[Stored data]

▬▬▬

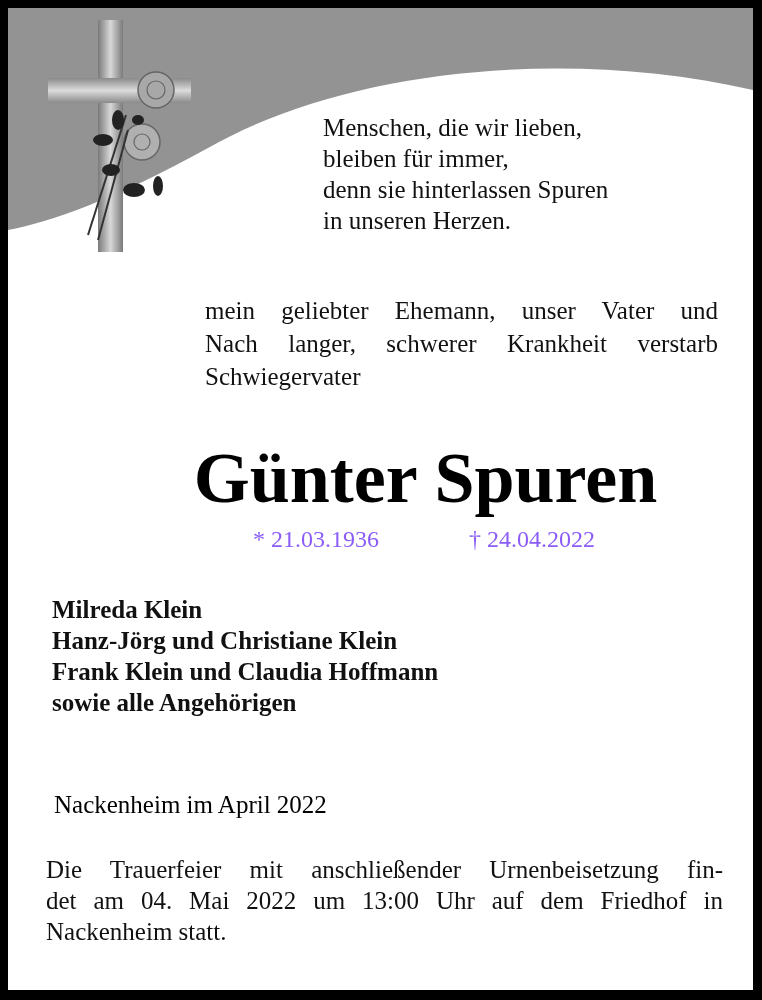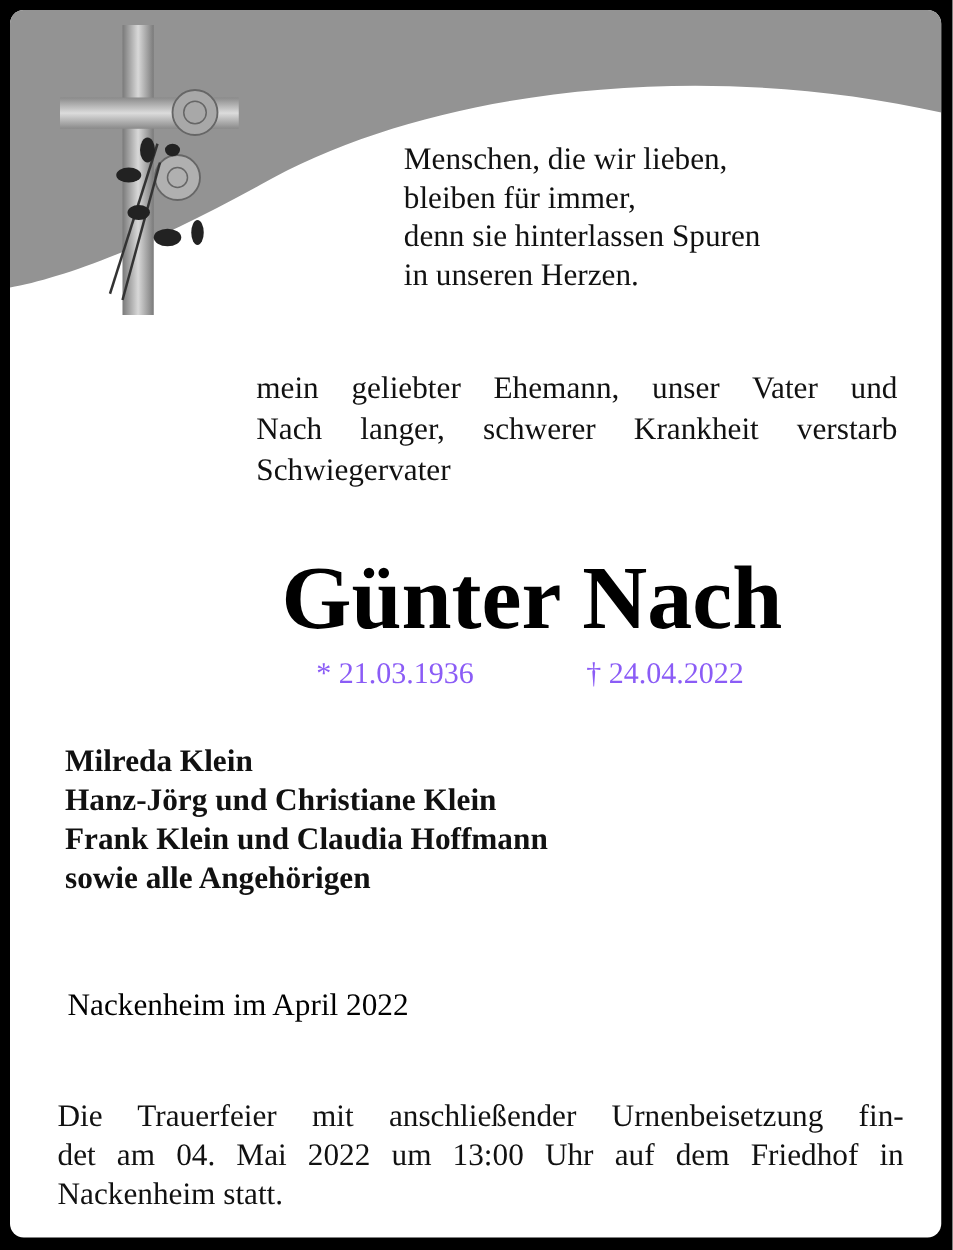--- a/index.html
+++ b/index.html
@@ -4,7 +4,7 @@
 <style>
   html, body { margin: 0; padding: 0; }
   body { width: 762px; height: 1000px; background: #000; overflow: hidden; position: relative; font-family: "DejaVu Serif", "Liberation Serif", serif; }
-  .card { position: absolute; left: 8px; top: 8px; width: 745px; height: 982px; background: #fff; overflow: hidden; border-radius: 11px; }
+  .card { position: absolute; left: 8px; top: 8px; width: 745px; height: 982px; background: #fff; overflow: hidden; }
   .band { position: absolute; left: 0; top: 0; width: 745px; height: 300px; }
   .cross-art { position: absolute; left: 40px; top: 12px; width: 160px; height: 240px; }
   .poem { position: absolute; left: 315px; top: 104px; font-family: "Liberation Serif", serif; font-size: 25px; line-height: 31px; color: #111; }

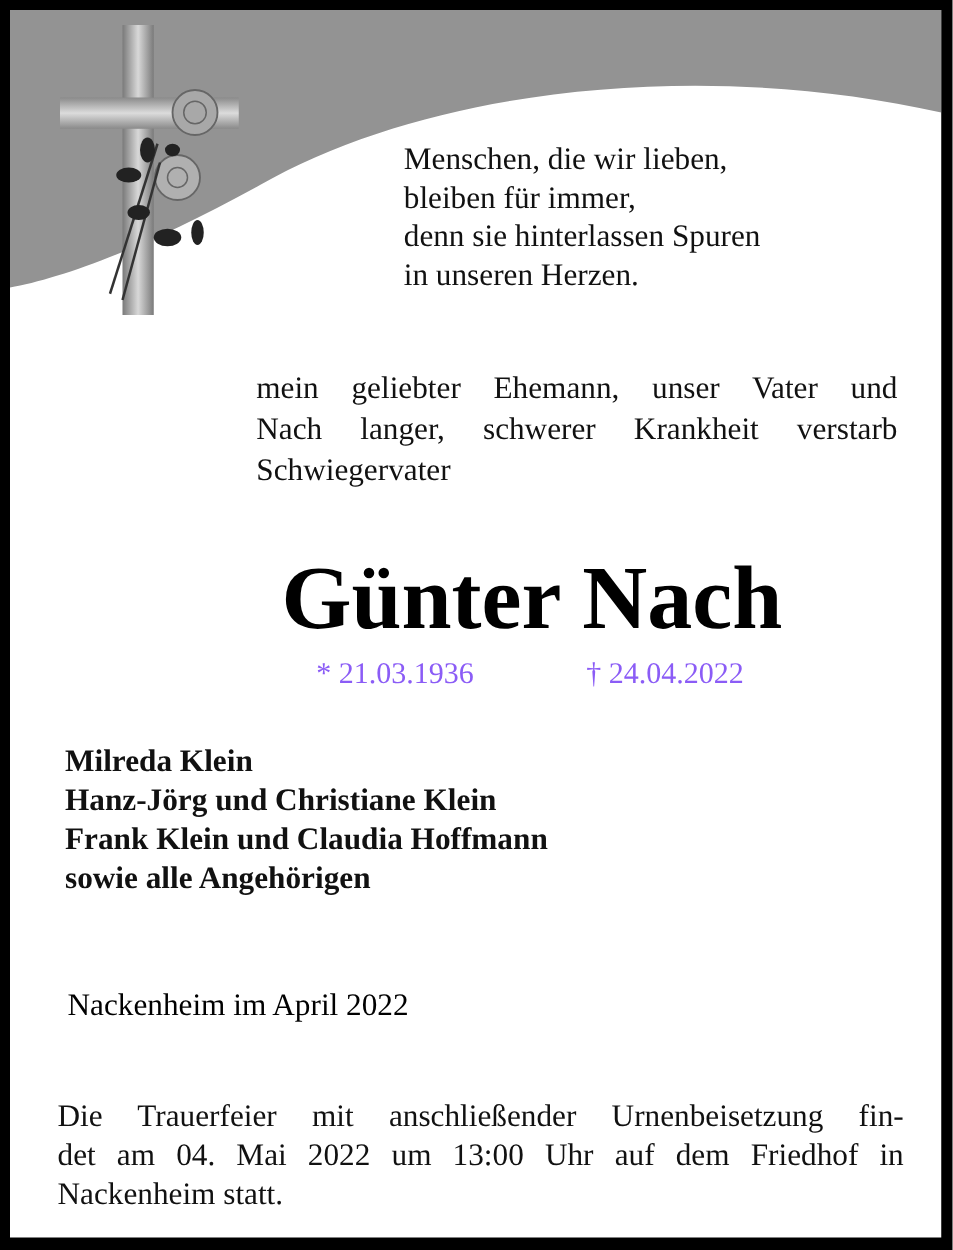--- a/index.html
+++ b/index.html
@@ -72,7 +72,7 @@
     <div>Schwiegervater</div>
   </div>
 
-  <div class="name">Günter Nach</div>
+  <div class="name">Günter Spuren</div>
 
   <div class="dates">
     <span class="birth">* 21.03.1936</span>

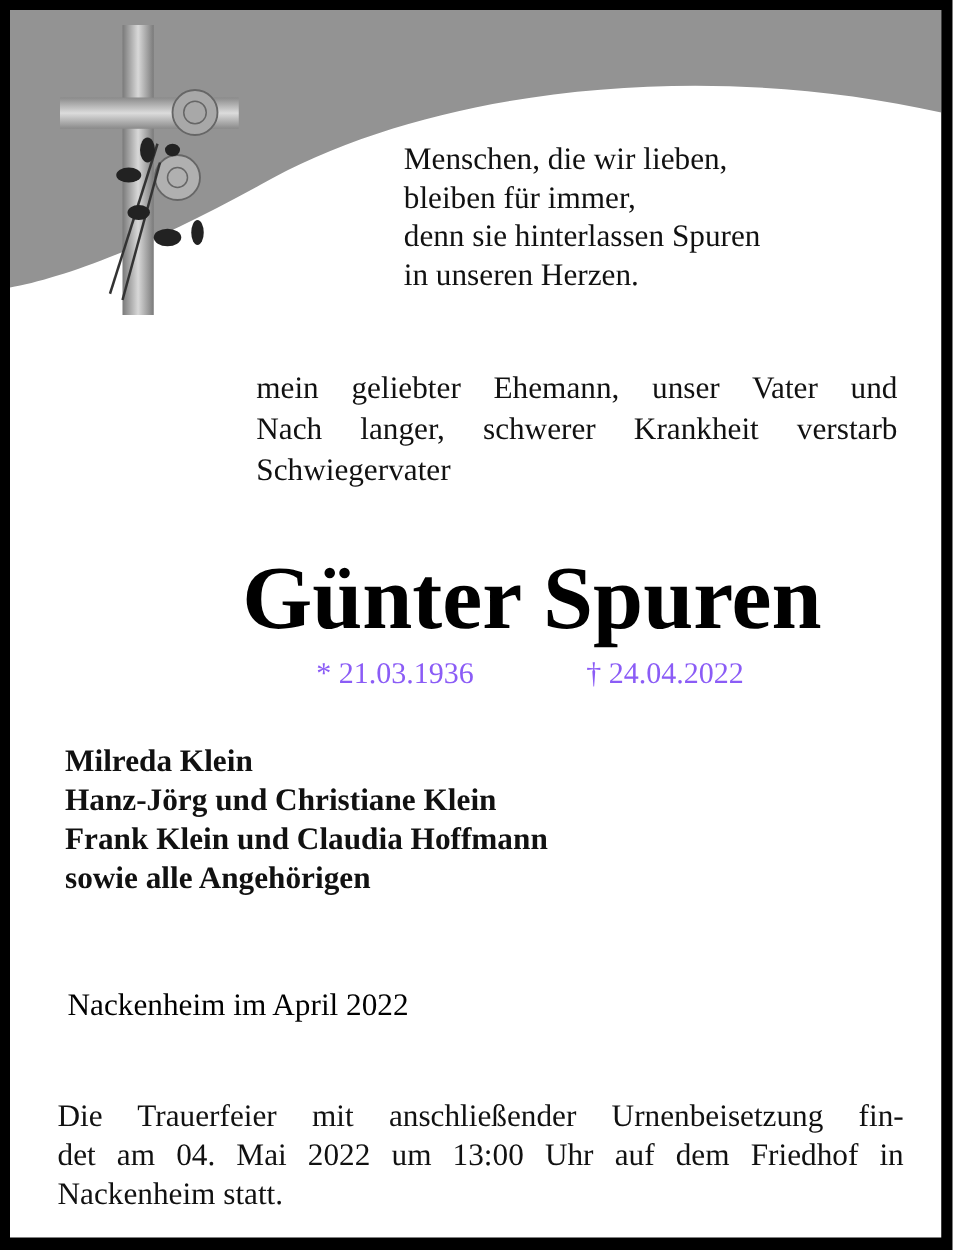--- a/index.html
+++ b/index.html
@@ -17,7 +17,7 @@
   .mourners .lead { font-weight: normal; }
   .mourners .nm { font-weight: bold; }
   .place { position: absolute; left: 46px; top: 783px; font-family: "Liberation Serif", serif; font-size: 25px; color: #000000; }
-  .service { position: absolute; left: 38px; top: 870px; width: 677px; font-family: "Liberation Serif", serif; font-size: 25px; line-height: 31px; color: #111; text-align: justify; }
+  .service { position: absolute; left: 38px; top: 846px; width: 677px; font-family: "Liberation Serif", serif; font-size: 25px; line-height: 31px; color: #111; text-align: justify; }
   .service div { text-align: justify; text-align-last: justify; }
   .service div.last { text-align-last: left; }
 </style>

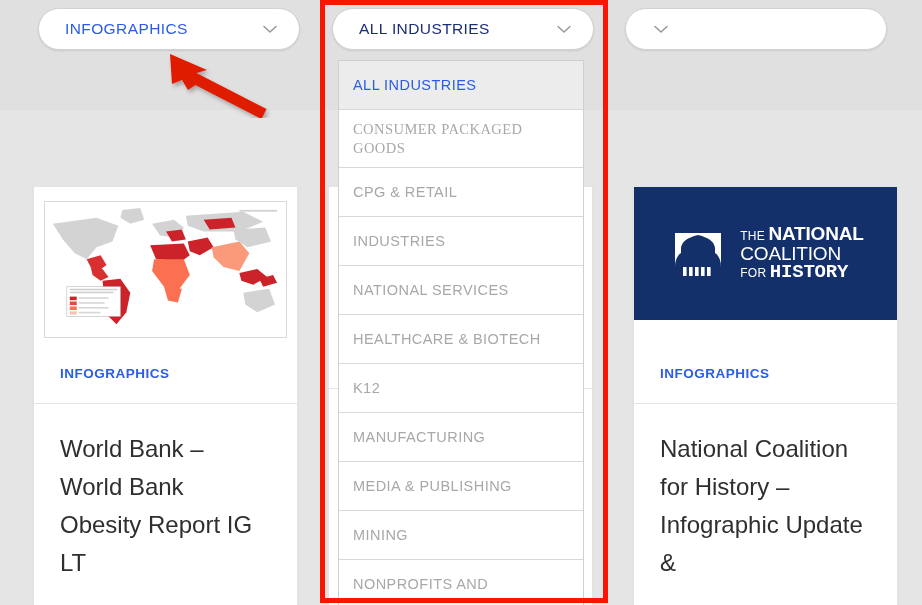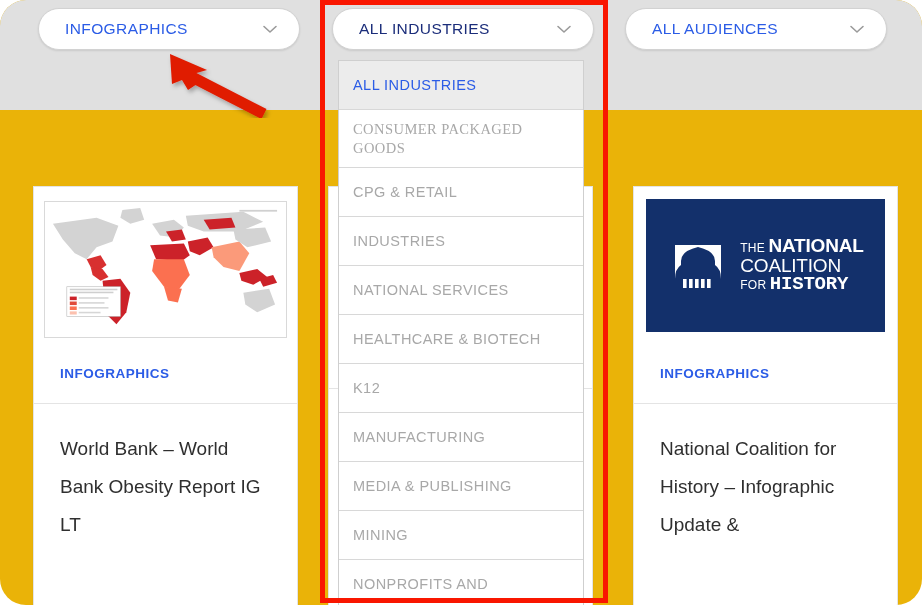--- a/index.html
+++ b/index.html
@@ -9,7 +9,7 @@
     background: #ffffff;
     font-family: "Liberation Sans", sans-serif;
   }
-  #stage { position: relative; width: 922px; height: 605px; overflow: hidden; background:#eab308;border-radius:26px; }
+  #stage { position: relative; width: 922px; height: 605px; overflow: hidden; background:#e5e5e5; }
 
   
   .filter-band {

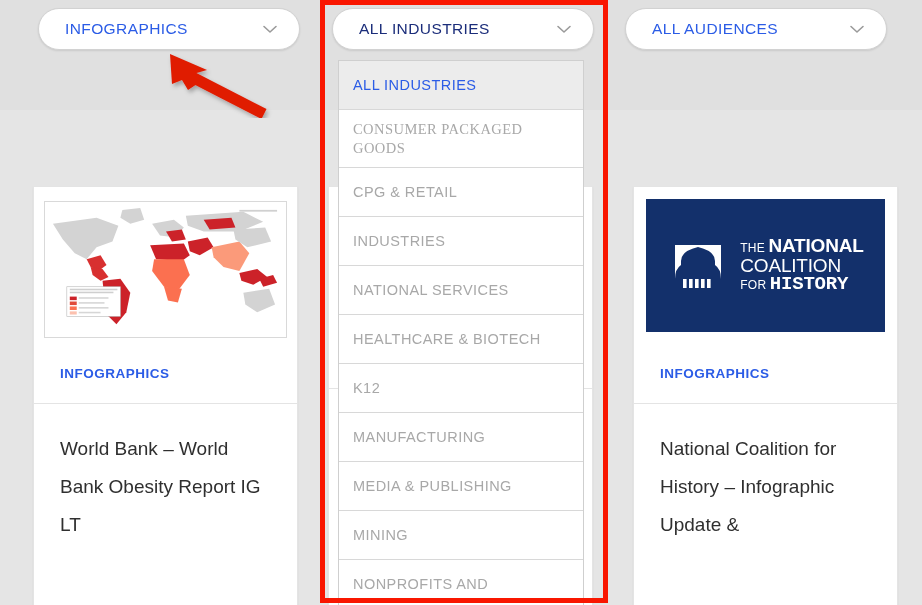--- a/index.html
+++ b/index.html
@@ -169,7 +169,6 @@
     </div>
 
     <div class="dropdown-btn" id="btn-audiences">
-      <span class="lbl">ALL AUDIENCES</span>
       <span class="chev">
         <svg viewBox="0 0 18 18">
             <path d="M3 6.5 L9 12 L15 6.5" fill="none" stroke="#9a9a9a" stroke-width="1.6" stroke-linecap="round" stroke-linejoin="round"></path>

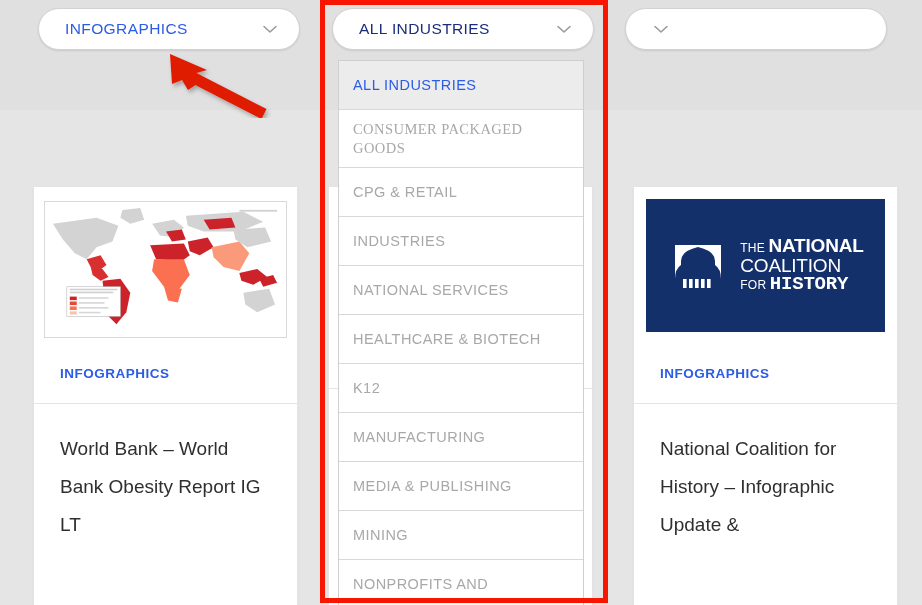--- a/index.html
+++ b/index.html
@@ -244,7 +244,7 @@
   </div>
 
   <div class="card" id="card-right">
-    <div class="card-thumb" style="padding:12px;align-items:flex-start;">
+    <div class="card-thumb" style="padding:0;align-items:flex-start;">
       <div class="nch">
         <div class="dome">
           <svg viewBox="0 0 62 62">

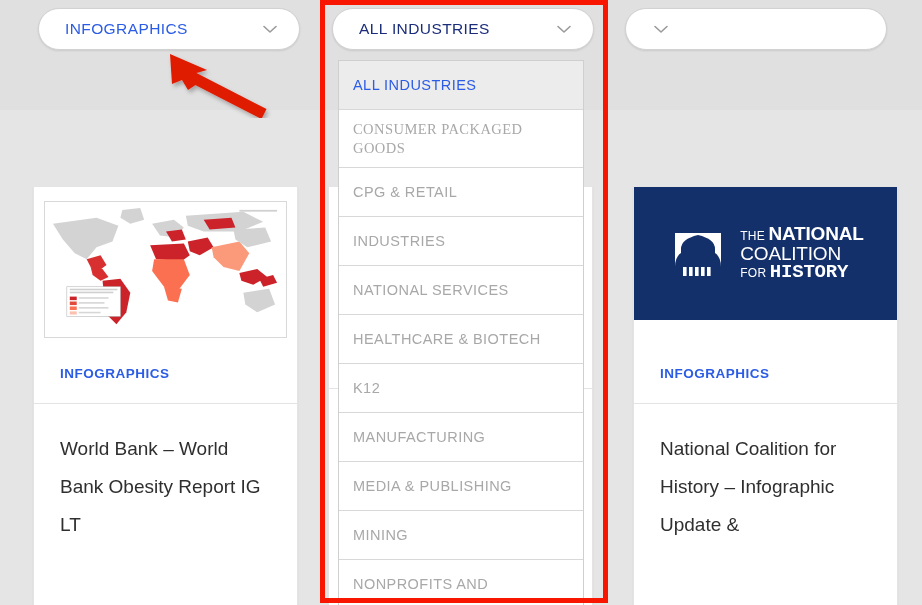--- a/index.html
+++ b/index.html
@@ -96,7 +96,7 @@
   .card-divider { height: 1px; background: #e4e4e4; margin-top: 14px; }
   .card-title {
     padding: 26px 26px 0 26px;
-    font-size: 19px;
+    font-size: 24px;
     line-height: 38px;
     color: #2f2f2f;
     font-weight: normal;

▬▬▬

◆ **Assignment**
Whenever the string "color" shows up in a line of the records, copy that line.

◆ **Response**
   .poem { position: absolute; left: 315px; top: 104px; font-family: "Liberation Serif", serif; font-size: 25px; line-height: 31px; color: #111; }
   .place { position: absolute; left: 46px; top: 783px; font-family: "Liberation Serif", serif; font-size: 25px; color: #000000; }
-  .service { position: absolute; left: 38px; top: 870px; width: 677px; font-family: "Liberation Serif", serif; font-size: 25px; line-height: 31px; color: #111; text-align: justify; }
+  .service { position: absolute; left: 38px; top: 846px; width: 677px; font-family: "Liberation Serif", serif; font-size: 25px; line-height: 31px; color: #111; text-align: justify; }
     color: #2f2f2f;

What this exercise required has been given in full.